» PROBLEM TO WORK ON
Out of all the lines below, count those with the word "style". Give the number only.

─── INFORMATION ───

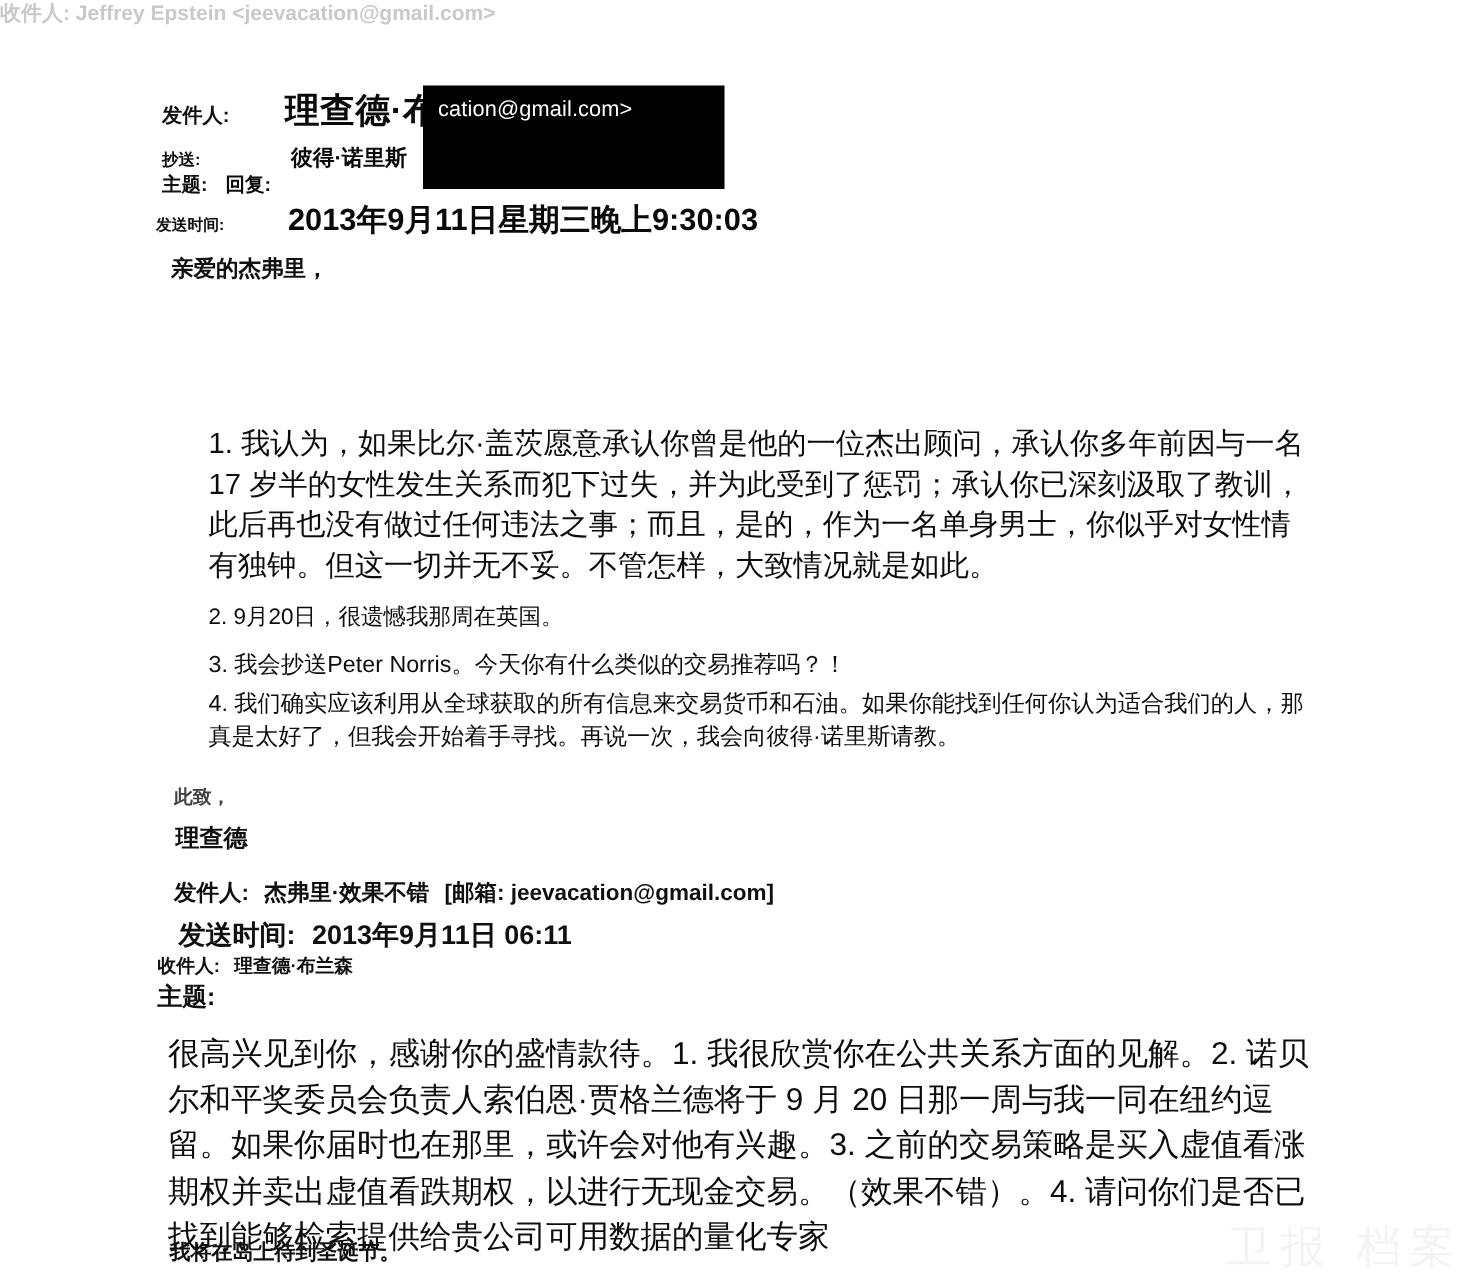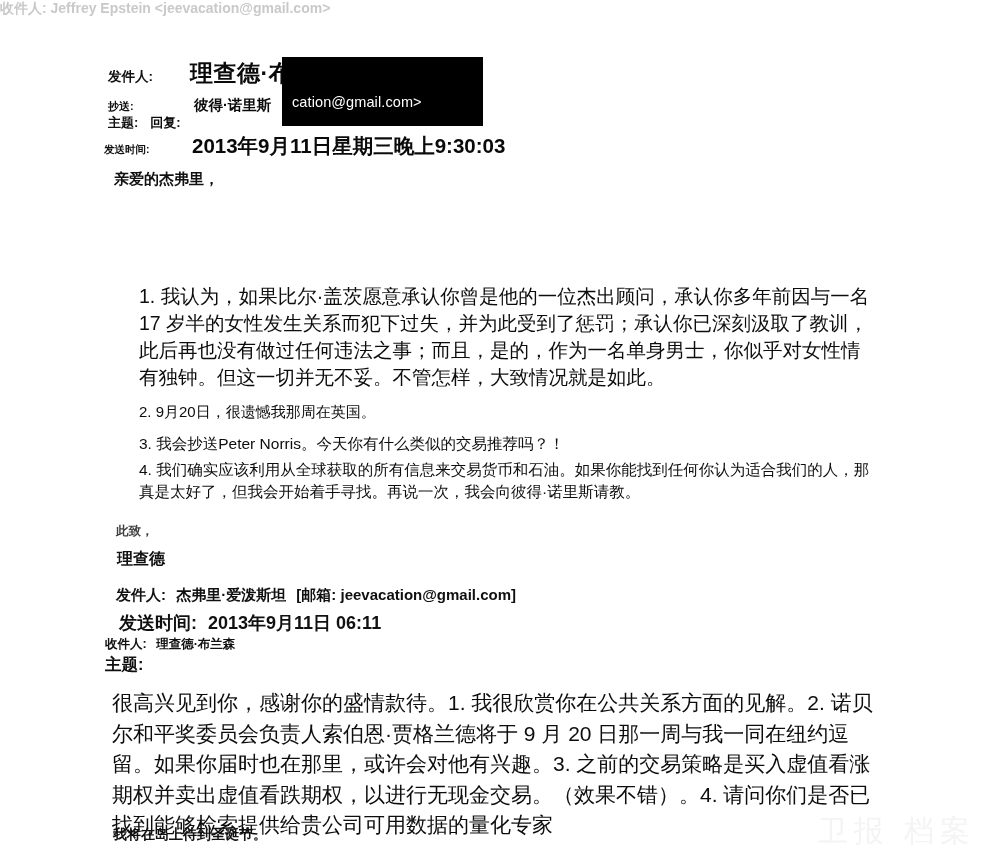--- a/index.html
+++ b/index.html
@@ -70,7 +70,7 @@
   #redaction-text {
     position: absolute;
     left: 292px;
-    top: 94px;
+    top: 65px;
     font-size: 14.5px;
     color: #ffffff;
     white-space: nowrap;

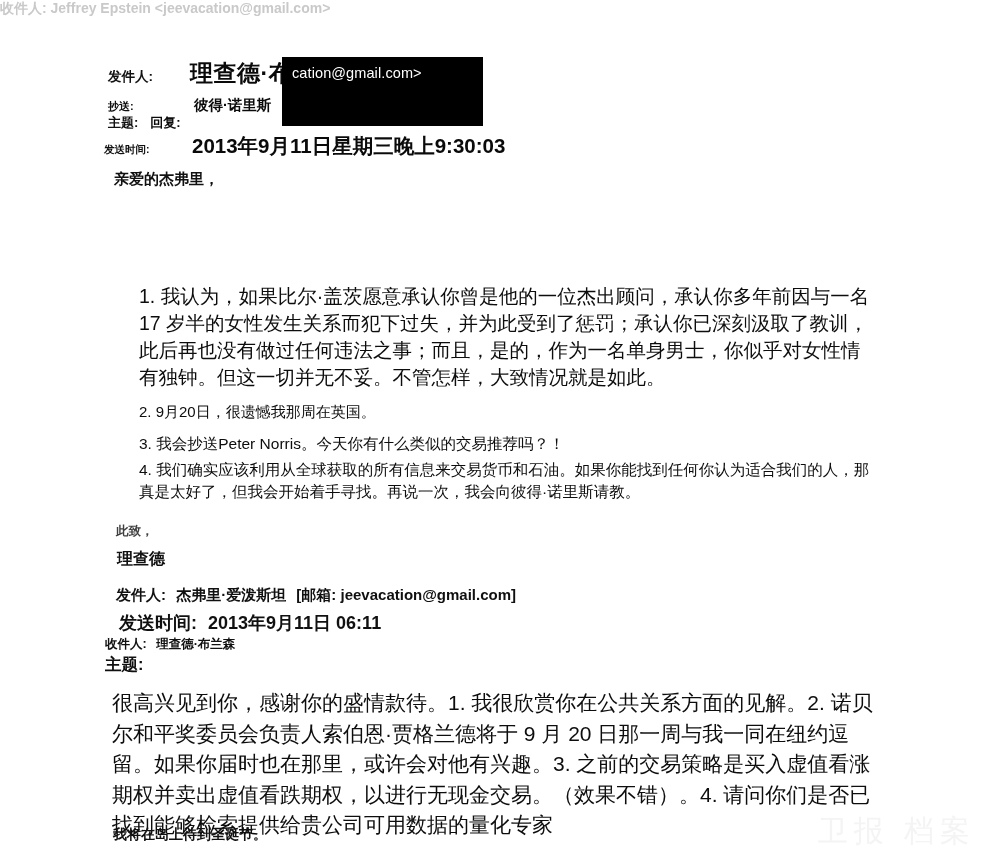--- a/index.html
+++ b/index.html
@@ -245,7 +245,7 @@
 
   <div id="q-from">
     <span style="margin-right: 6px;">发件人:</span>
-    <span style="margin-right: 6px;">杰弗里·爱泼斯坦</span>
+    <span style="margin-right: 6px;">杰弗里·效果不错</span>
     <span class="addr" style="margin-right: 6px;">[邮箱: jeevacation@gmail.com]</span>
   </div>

───

» SOLUTION BELOW
4